Aujourd’hui encore, les liens cannabiques transatlantiques restent assez forts. Chaque année, le magazine spécialisé américain High Times organise à Amsterdam une Cannabis cup qui attire des milliers de touristes californiens ou new-yorkais venus élire l’herbe de l’année. De même, de jeunes botanistes continuent à faire le voyage retour du Mayflower pour développer leur art en toute liberté.

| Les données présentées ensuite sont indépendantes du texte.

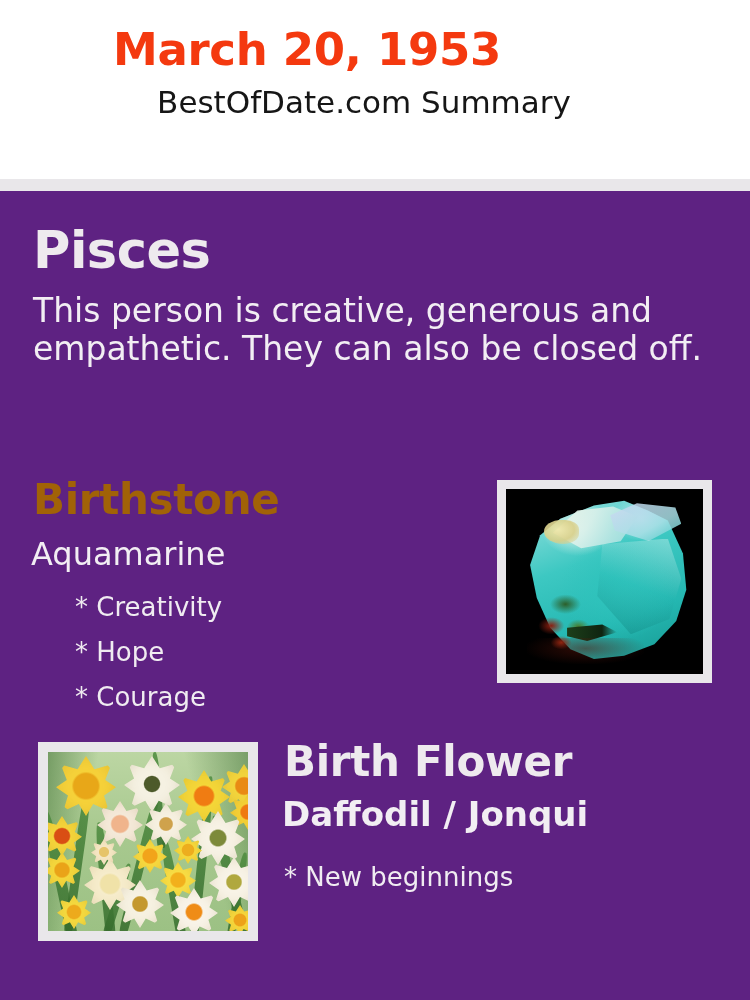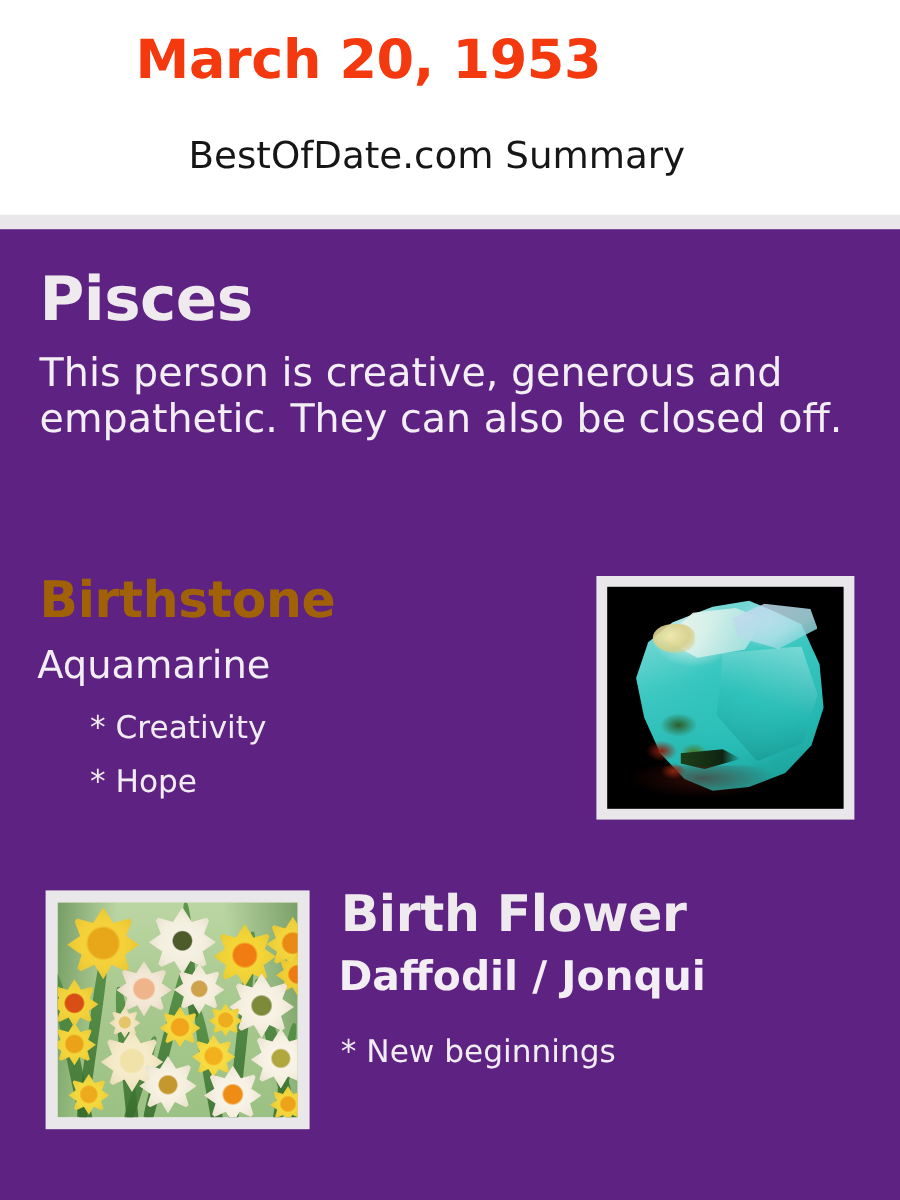--- a/index.html
+++ b/index.html
@@ -36,21 +36,20 @@
     font-family: "DejaVu Sans", "Liberation Sans", sans-serif;
   }
   .header-site {
     position: absolute;
     left: 0; top: 84px;
     width: 728px;
     font-size: 31px;
     line-height: 36px;
     font-weight: normal;
     color: #161616;
-    margin-top: 28px;
   }
   .header-weekday {
     position: absolute;
     left: 0; top: 127px;
     width: 750px;
     font-size: 25px;
     line-height: 30px;
     font-weight: normal;
     color: #3e4d5c;
   }
@@ -298,20 +297,21 @@
 <div class="panel"></div>
 
 <div class="zodiac-title">Pisces</div>
 <div class="zodiac-desc">This person is creative, generous and empathetic. They can also be closed off.</div>
 
 <div class="stone-title">Birthstone</div>
 <div class="stone-name">Aquamarine</div>
 <div class="stone-traits">
   <div class="trait">* Creativity</div>
   <div class="trait">* Hope</div>
+  <div class="trait">* Courage</div>
 </div>
 
 <div class="photo-frame" id="stone-photo">
   <div class="photo-inner">
     <div class="crystal">
       <div class="crystal-body"></div>
       <div class="crystal-facet-a"></div>
       <div class="crystal-facet-b"></div>
       <div class="crystal-facet-c"></div>
       <div class="crystal-yellow"></div>

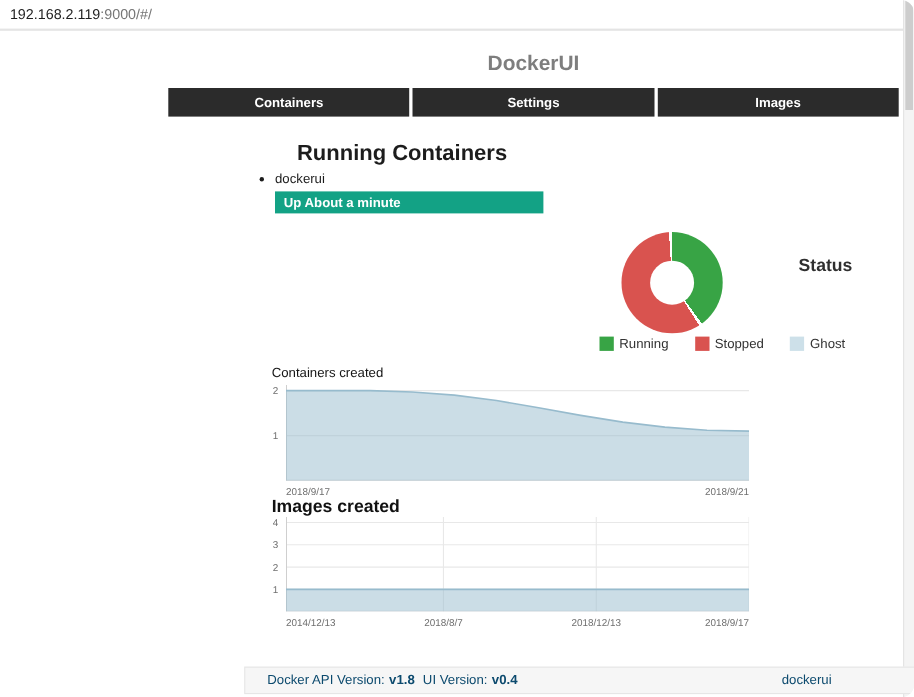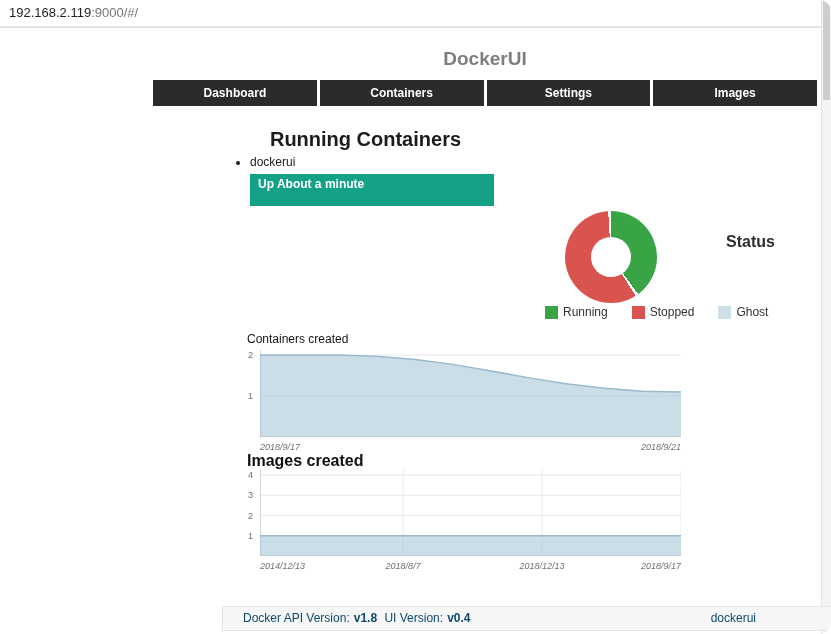--- a/index.html
+++ b/index.html
@@ -28,21 +28,21 @@
              text-align:center; padding:6px 0; border:none; cursor:pointer;
              font-family:"Liberation Sans", sans-serif; }
 
   
   .running-title { position:absolute; top:128px; left:153px; width:425px; text-align:center;
                    font-size:20px; font-weight:bold; color:#1c1c1c; margin:0; }
   .container-list { position:absolute; top:155px; left:217px; margin:0; padding-left:33px;
                     font-size:12px; color:#1c1c1c; width:320px; }
   .container-list li { margin:0; }
   .cname { cursor:pointer; }
-  .status-bar { margin-top:5px; width:244px; height:32px; background:#13a285; color:#fff;
+  .status-bar { margin-top:5px; width:244px; height:20px; background:#13a285; color:#fff;
                 font-size:12px; font-weight:bold; line-height:20px; padding-left:8px; }
 
   
   .donut { position:absolute; top:211px; left:565px; width:92px; height:92px; border-radius:50%; }
   .donut::after { content:""; position:absolute; top:26px; left:26px; right:26px; bottom:26px;
                   background:#fff; border-radius:50%; }
   .status-title { position:absolute; top:217px; left:710px; font-size:16px; font-weight:bold;
                   color:#2f2f2f; margin:16px; }
   .legend { position:absolute; top:305px; left:545px; display:flex; gap:24px; align-items:center;
             font-size:12px; color:#333; }
@@ -51,21 +51,21 @@
 
   
   .chart-title-1 { position:absolute; top:332px; left:247px; font-size:12px; color:#151515; margin:0; font-weight:normal; }
   .chart-title-2 { position:absolute; top:452px; left:247px; font-size:16px; color:#111; margin:0; font-weight:bold; }
   .plot { position:absolute; background:#fff; }
   .plot-1 { top:350px; left:260px; width:421px; height:87px; }
   .plot-2 { top:470px; left:260px; width:421px; height:86px; }
   .plot svg { position:absolute; top:0; left:0; width:100%; height:100%; display:block; }
   .yticks { position:absolute; left:-22px; top:0; width:18px; height:100%; }
   .yticks div { position:absolute; right:3px; font-size:9px; color:#6f6f6f; line-height:10px; }
-  .xticks { position:absolute; left:0; right:0; top:100%; height:16px;font-style:italic; }
+  .xticks { position:absolute; left:0; right:0; top:100%; height:16px; }
   .xticks div { position:absolute; top:5px; font-size:9px; color:#6f6f6f; white-space:nowrap; }
 
   
   .footer { position:absolute; left:222px; top:606px; width:612px; height:25px; background:#f6f6f6;
             border:1px solid #e6e6e6; font-size:12px; color:#0c4a6e; line-height:23px; }
   .footer-left { position:absolute; left:20px; top:0; }
   .footer-left b { margin-right:4px; }
   .footer-left span { margin-right:4px; }
   .footer-brand { position:absolute; right:77px; top:0; }
 </style>
@@ -78,21 +78,20 @@
     <span>192.168.2.119</span><span class="url-rest">:9000/#/</span>
   </div>
 
   <div class="scrollbar">
     <div class="scroll-thumb"></div>
   </div>
 
   <h1 class="app-title">DockerUI</h1>
 
   <nav class="navbar" id="nav">
-      <button class="nav-btn">Dashboard</button>
       <button class="nav-btn">Containers</button>
       <button class="nav-btn">Settings</button>
       <button class="nav-btn">Images</button>
     </nav>
 
   <h2 class="running-title">Running Containers</h2>
   <ul class="container-list">
     <li>
       <span class="cname">dockerui</span>
       <div class="status-bar" style="background: rgb(19, 162, 133);">Up About a minute</div>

C’est le cas de Don et Aron, la trentaine, originaires de «Hollyweed», Californie, et venus à Amsterdam il y a quatre ans pour «fuir» l’Amérique: «Nous aimons les Américains, mais nous détestons l’Amérique et son gouvernement. Et comme on ne lutte pas contre le gouvernement pas les armes, nous avons choisi de nous exiler.» Dignes héritiers de leurs glorieux ancêtres, Don et Aron ont ouvert ici il y a trois ans une société baptisée DNA Genetics (sur Myspace), qui met au point des espèces de marijuana pour en vendre les graines. Vendredi, ils participaient pour la première fois à la Highlife cannabis cup: «On est venu l’année dernière pour voir et on s’est dit: "Merde, notre herbe est meilleure que la leur."» Résultat, deux prix : leur D-line (ou chococolope) a remporté le deuxième prix de la catégorie hydro (en culture hydroponique, hors-sol), tandis que leur Lemon skunk a empoché le deuxième prix de la catégorie «extérieur». Des prix qui viennent s’ajouter à ceux remportés lors de la High Times Cannabis cup. Alors comment se porte le business? «Amsterdam est une bonne base pour faire du commerce avec le monde entier… Sauf avec les Etats-Unis, parce que c’est interdit là-bas… Comme en France… Même si, en fait, on a déjà vu sur des forums des Français qui faisaient pousser de nos pieds.»

Enfin pour ceux qui voudraient goûter les produits de DNA genetics, une seule adresse : le Grey Area au n°2 de Oude Leliestraat (plan). Petite précision, le coffeeshop est tenu par… des Américains.